We explore the mechanism of synchronized bursting activity with frequency of ∼10 Hz that appears in cortical tissues at low extracellular magnesium concentration [Mg²⁺]_o. We hypothesize that this activity is persistent, namely coexists with the quiescent state and depends on slow N-methyl-D-aspartate (NMDA) conductances. To explore this hypothesis, we construct and investigate a conductance-based model of excitatory cortical networks. Population bursting activity can persist for physiological values of the NMDA decay time constant (∼100 ms). Neurons are synchronized at the time scale of bursts but not of single spikes. A reduced model of a cell coupled to itself can encompass most of this highly synchronized network behavior and is analyzed using the fast-slow method.
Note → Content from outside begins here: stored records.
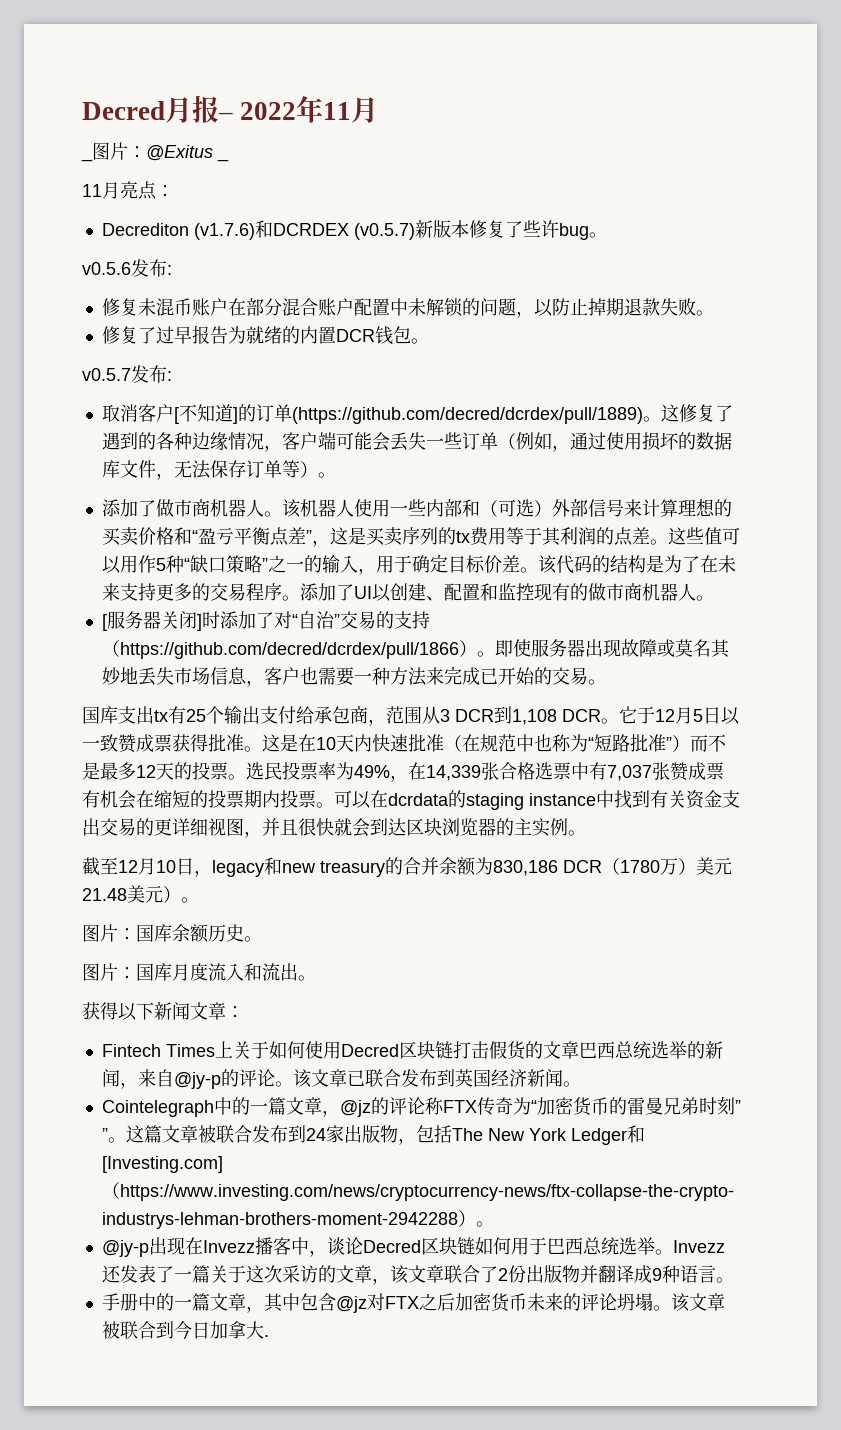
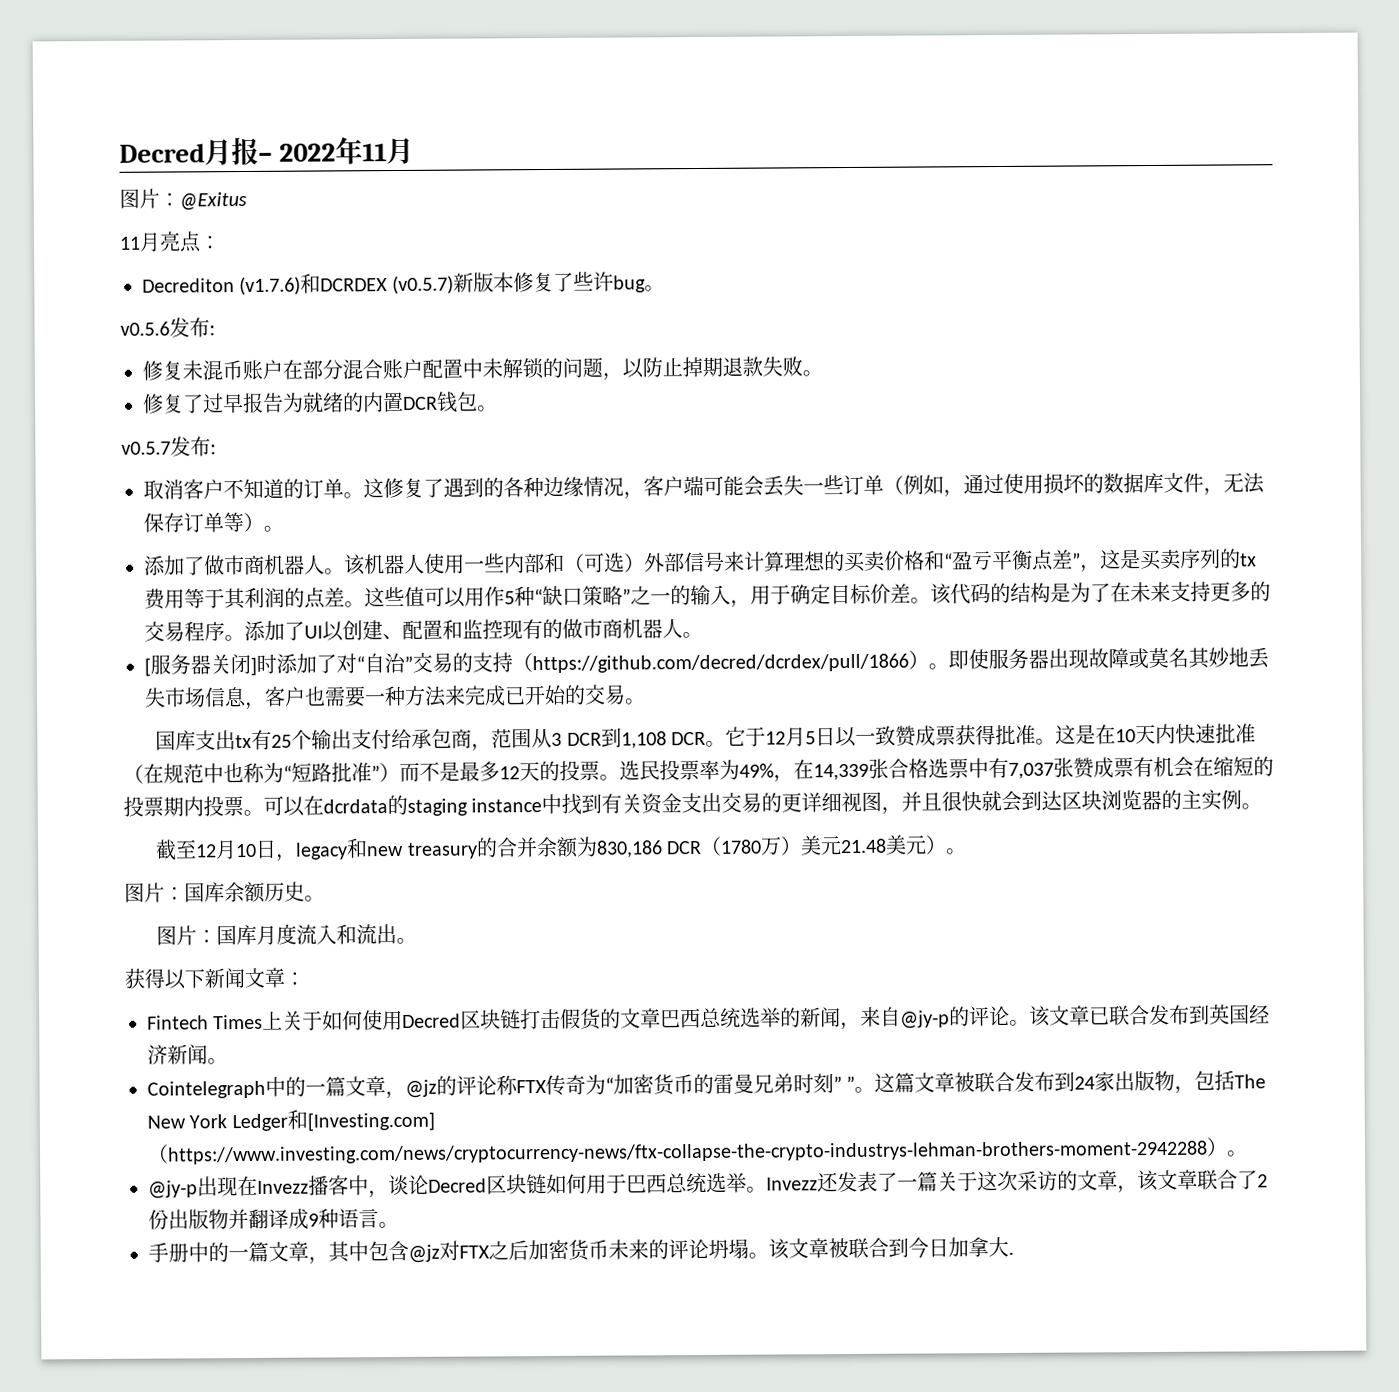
[81,158,93,162] _ -> (415, 151) none
[217,158,229,162] _ -> (247, 201) none
[173,404,643,424] [不知道]的订单(https://github.com/decred/dcrdex/pull/1889) -> [223,478,344,500] 不知道的订单

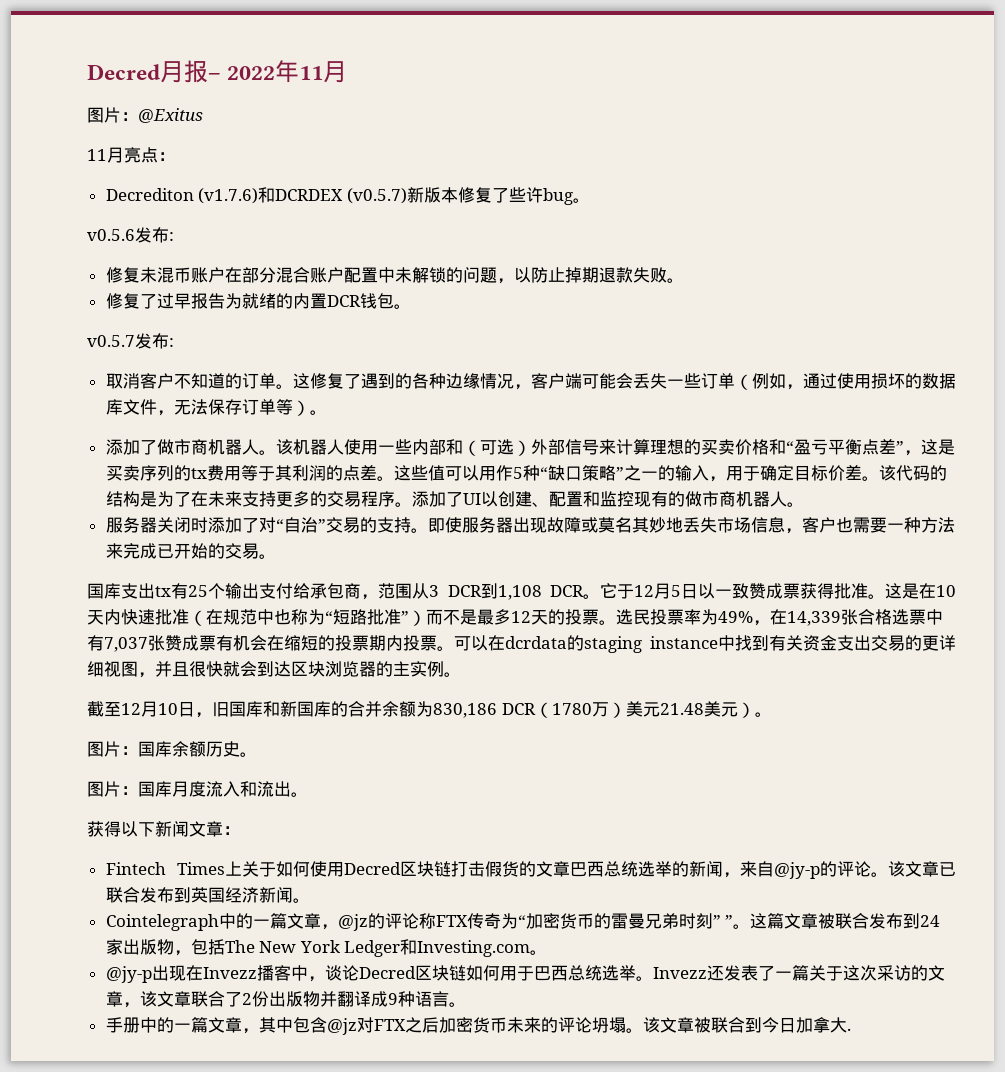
[144,657,151,677] [ -> (804, 504) none
[250,656,257,676] ] -> (191, 525) none
[512,650,929,674] （https://github.com/decred/dcrdex/pull/1866） -> (411, 525) none
[295,838,478,860] legacy和new treasury -> [212,701,331,717] 旧国库和新国库
[306,1111,435,1132] [147,1137,1228,1165] [Investing.com]（https://www.investing.com/news/cryptocurrency-news/ftx-collapse-the-crypto-industrys-lehman-brothers-moment-2942288） -> [417,940,531,957] Investing.com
Synchronized bursts appear for intermediate values of the NMDA conductance g_NMDA if NMDA conductances are not too fast. Regular spiking activity appears for larger g_NMDA. If the single cell is a conditional burster, persistent synchronized bursts become more robust. Weakly synchronized states appear for zero AMPA conductance g _AMPA. Enhancing g_AMPA increases both synchrony and the number of spikes within bursts and decreases the bursting frequency. Too strong g_AMPA, however, prevents the activity because it enhances neuronal intrinsic adaptation. When [Mg²⁺]_o is increased, higher g_NMDA values are needed to maintain bursting activity. Bursting frequency decreases with [Mg²⁺]_o, and the network is silent with physiological [Mg²⁺]_o. Inhibition weakly decreases the bursting frequency if inhibitory cells receive enough NMDA-mediated excitation. This study explains the importance of conditional bursters in layer V in supporting epileptiform activity at low [Mg ²⁺]_o.